#### Input ####

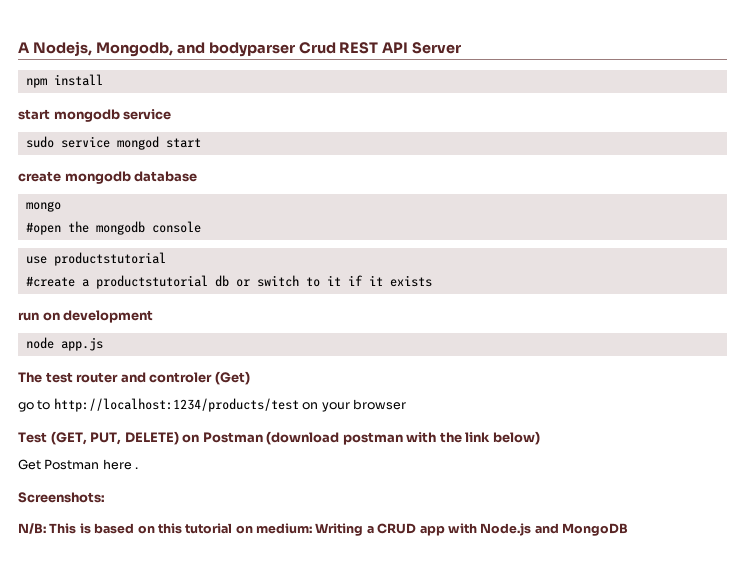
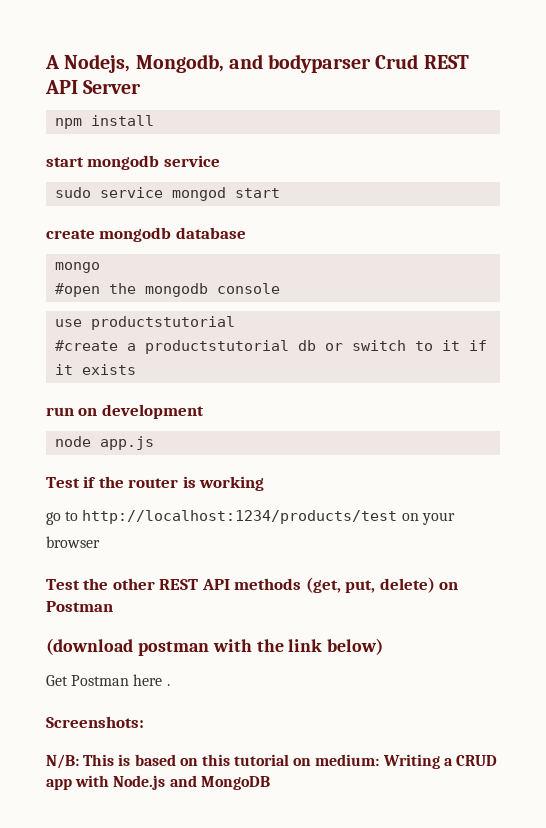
[18,371,250,385] The test router and controler (Get) -> [46,476,265,491] Test if the router is working
[50,431,179,445] (GET, PUT, DELETE) -> [83,577,435,593] the other REST API methods (get, put, delete)
(263, 437) none -> (113, 606) //

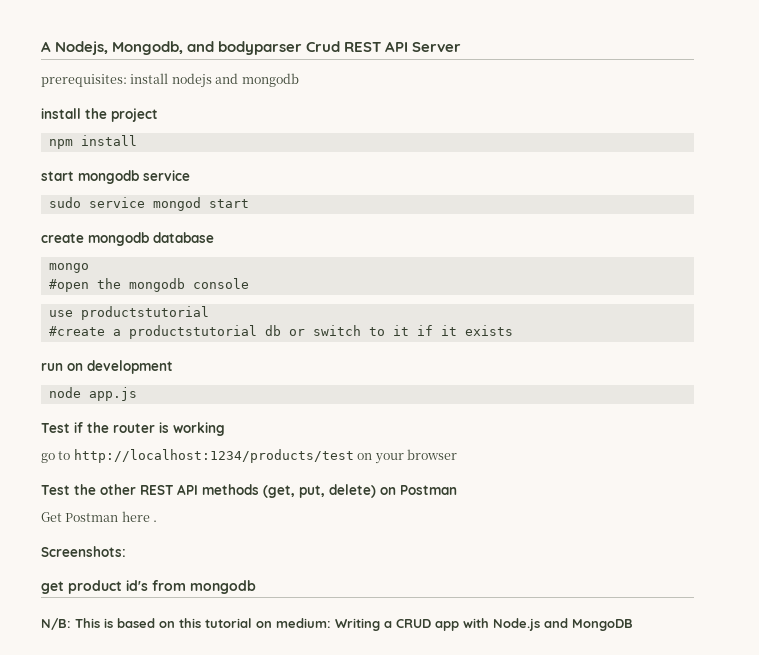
(142, 87) none -> [41,73,299,88] [41,108,158,122] // prerequisites: install nodejs and mongodb // install the project
[46,638,384,656] // (download postman with the link below) -> (457, 490) none
(144, 722) none -> [41,580,256,594] // get product id's from mongodb

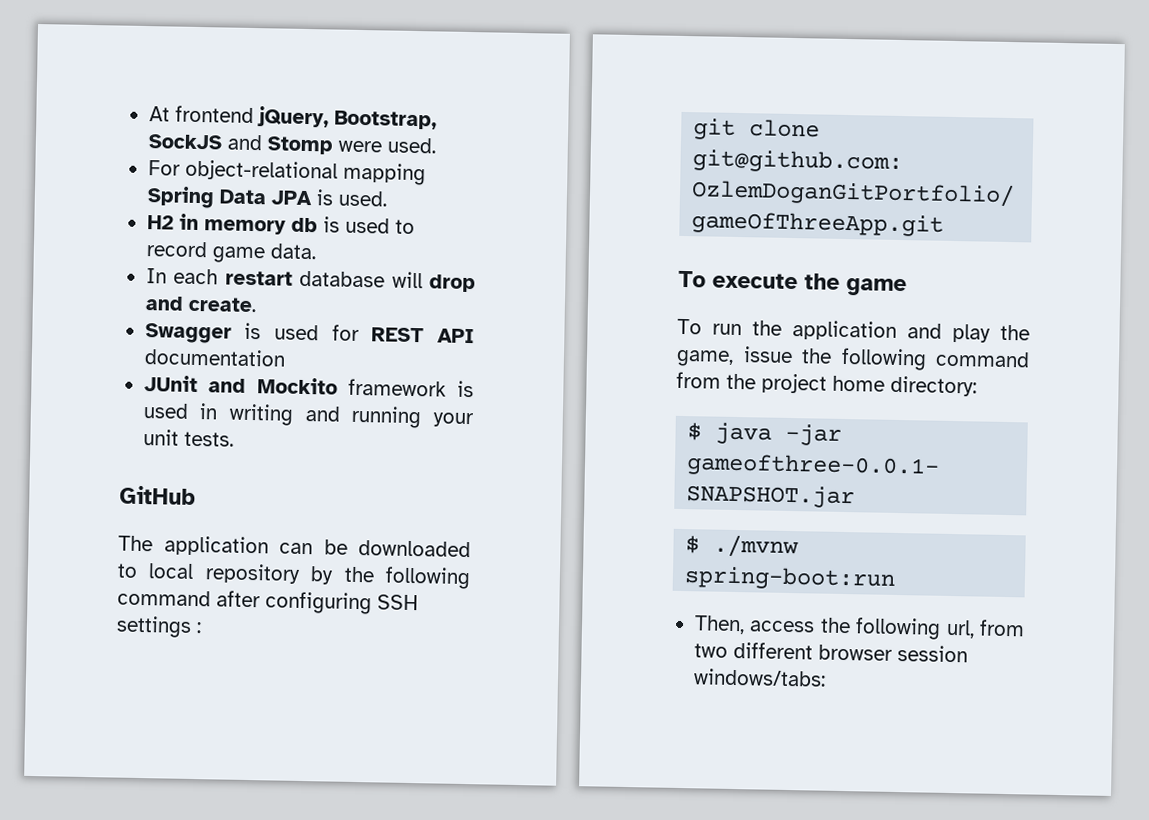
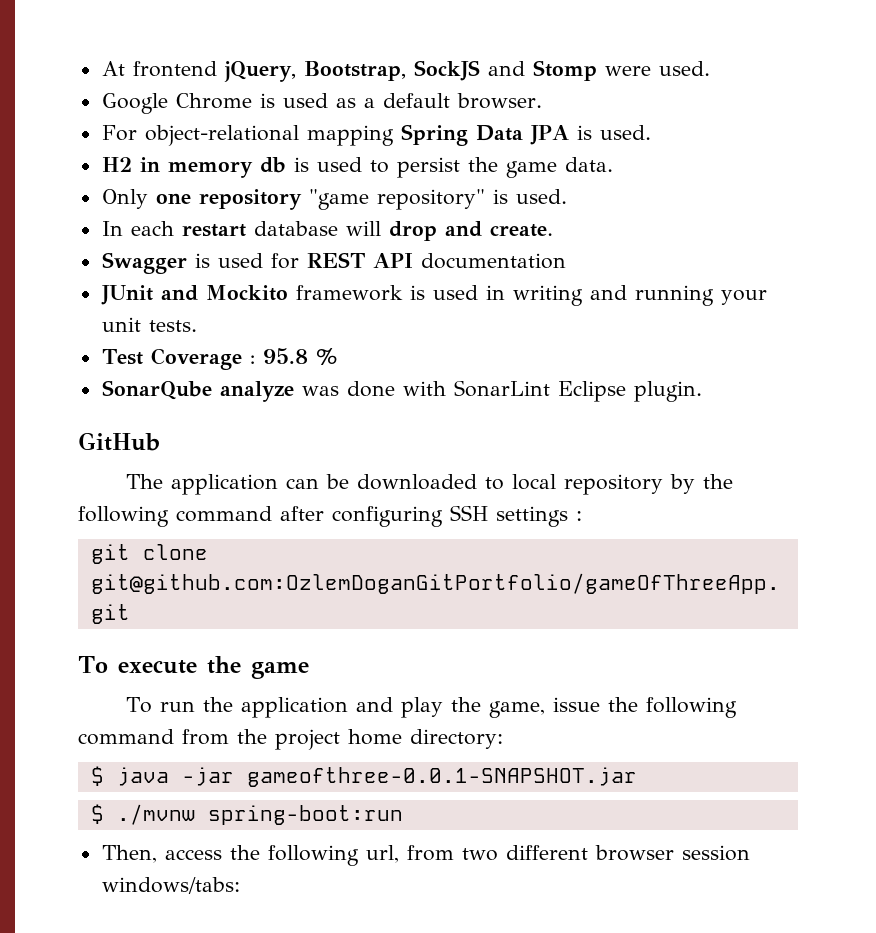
(437, 145) none -> [101,93,542,114] // Google Chrome is used as a default browser.
[145,241,208,258] record -> [396,157,498,178] persist the
(317, 251) none -> [101,189,567,210] // Only one repository "game repository" is used.
(234, 439) none -> [101,348,337,370] [101,380,702,402] // Test Coverage : 95.8 % // SonarQube analyze was done with SonarLint Eclipse plugin.

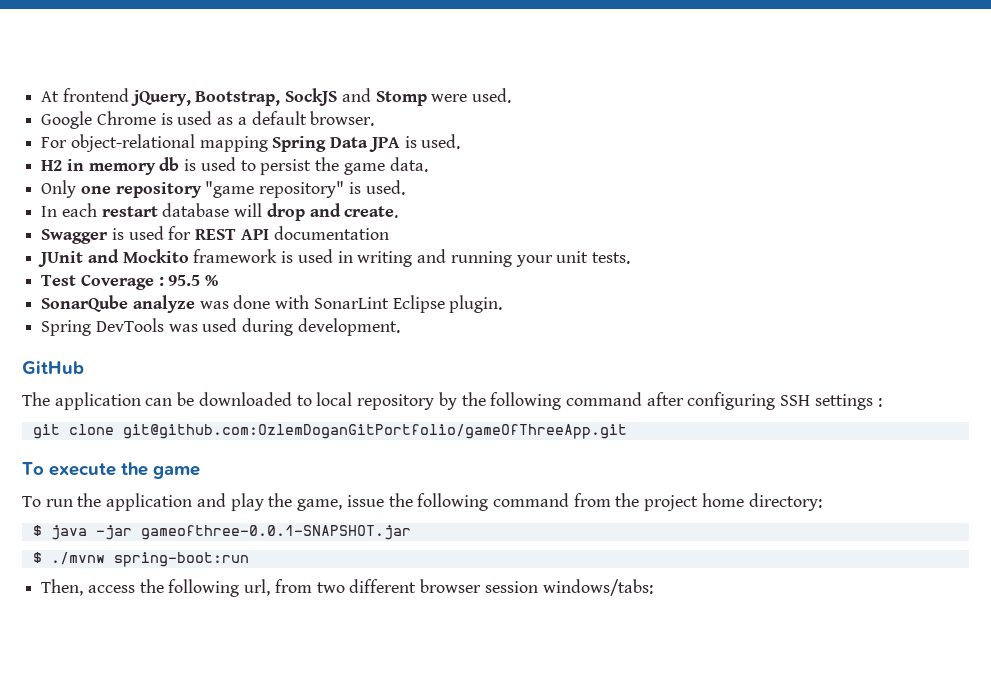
[262,348,308,364] 95.8 -> [168,275,201,286] 95.5
(702, 391) none -> [41,318,400,336] // Spring DevTools was used during development.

####

About this exercise:
Copy the data exactly. Pictures do not belong in the copy.

Exercise solution:
[18,371,250,385] The test router and controler (Get) -> [46,476,265,491] Test if the router is working
[50,431,179,445] (GET, PUT, DELETE) -> [83,577,435,593] the other REST API methods (get, put, delete)
(263, 437) none -> (113, 606) //

(142, 87) none -> [41,73,299,88] [41,108,158,122] // prerequisites: install nodejs and mongodb // install the project
[46,638,384,656] // (download postman with the link below) -> (457, 490) none
(144, 722) none -> [41,580,256,594] // get product id's from mongodb

(437, 145) none -> [101,93,542,114] // Google Chrome is used as a default browser.
[145,241,208,258] record -> [396,157,498,178] persist the
(317, 251) none -> [101,189,567,210] // Only one repository "game repository" is used.
(234, 439) none -> [101,348,337,370] [101,380,702,402] // Test Coverage : 95.8 % // SonarQube analyze was done with SonarLint Eclipse plugin.

[262,348,308,364] 95.8 -> [168,275,201,286] 95.5
(702, 391) none -> [41,318,400,336] // Spring DevTools was used during development.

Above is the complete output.